*Prompt*. This exercise calls for every record to be returned exactly, with pictures removed.

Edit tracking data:
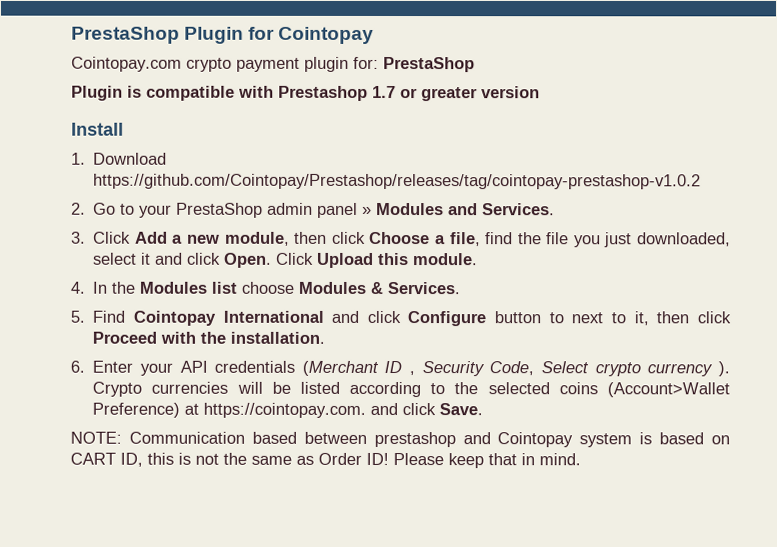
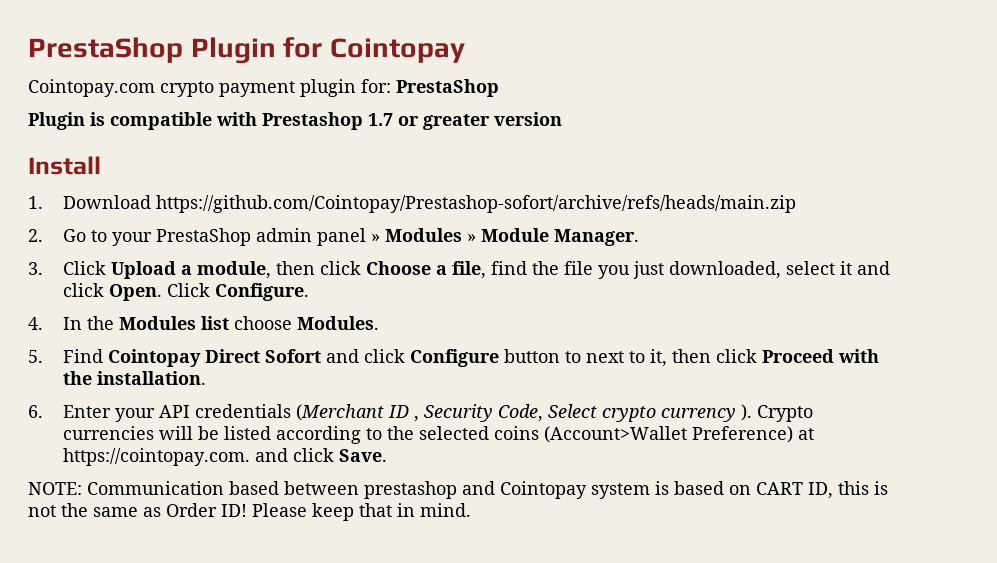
- 1. Download https://github.com/Cointopay/Prestashop/releases/tag/cointopay-prestashop-v1.0.2
+ 1. Download https://github.com/Cointopay/Prestashop-sofort/archive/refs/heads/main.zip
- 2. Go to your PrestaShop admin panel » Modules and Services.
+ 2. Go to your PrestaShop admin panel » Modules » Module Manager.
- 3. Click Add a new module, then click Choose a file, find the file you just downloaded, select it and click Open.
+ 3. Click Upload a module, then click Choose a file, find the file you just downloaded, select it and click Open.
- Click Upload this module.
+ Click Configure.
- 4. In the Modules list choose Modules & Services.
+ 4. In the Modules list choose Modules.
- 5. Find Cointopay International and click Configure button to next to it, then click Proceed with the installation.
+ 5. Find Cointopay Direct Sofort and click Configure button to next to it, then click Proceed with the installation.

*Problem solution*.
- 1. Download https://github.com/Cointopay/Prestashop/releases/tag/cointopay-prestashop-v1.0.2
+ 1. Download https://github.com/Cointopay/Prestashop-sofort/archive/refs/heads/main.zip
- 2. Go to your PrestaShop admin panel » Modules and Services.
+ 2. Go to your PrestaShop admin panel » Modules » Module Manager.
- 3. Click Add a new module, then click Choose a file, find the file you just downloaded, select it and click Open.
+ 3. Click Upload a module, then click Choose a file, find the file you just downloaded, select it and click Open.
- Click Upload this module.
+ Click Configure.
- 4. In the Modules list choose Modules & Services.
+ 4. In the Modules list choose Modules.
- 5. Find Cointopay International and click Configure button to next to it, then click Proceed with the installation.
+ 5. Find Cointopay Direct Sofort and click Configure button to next to it, then click Proceed with the installation.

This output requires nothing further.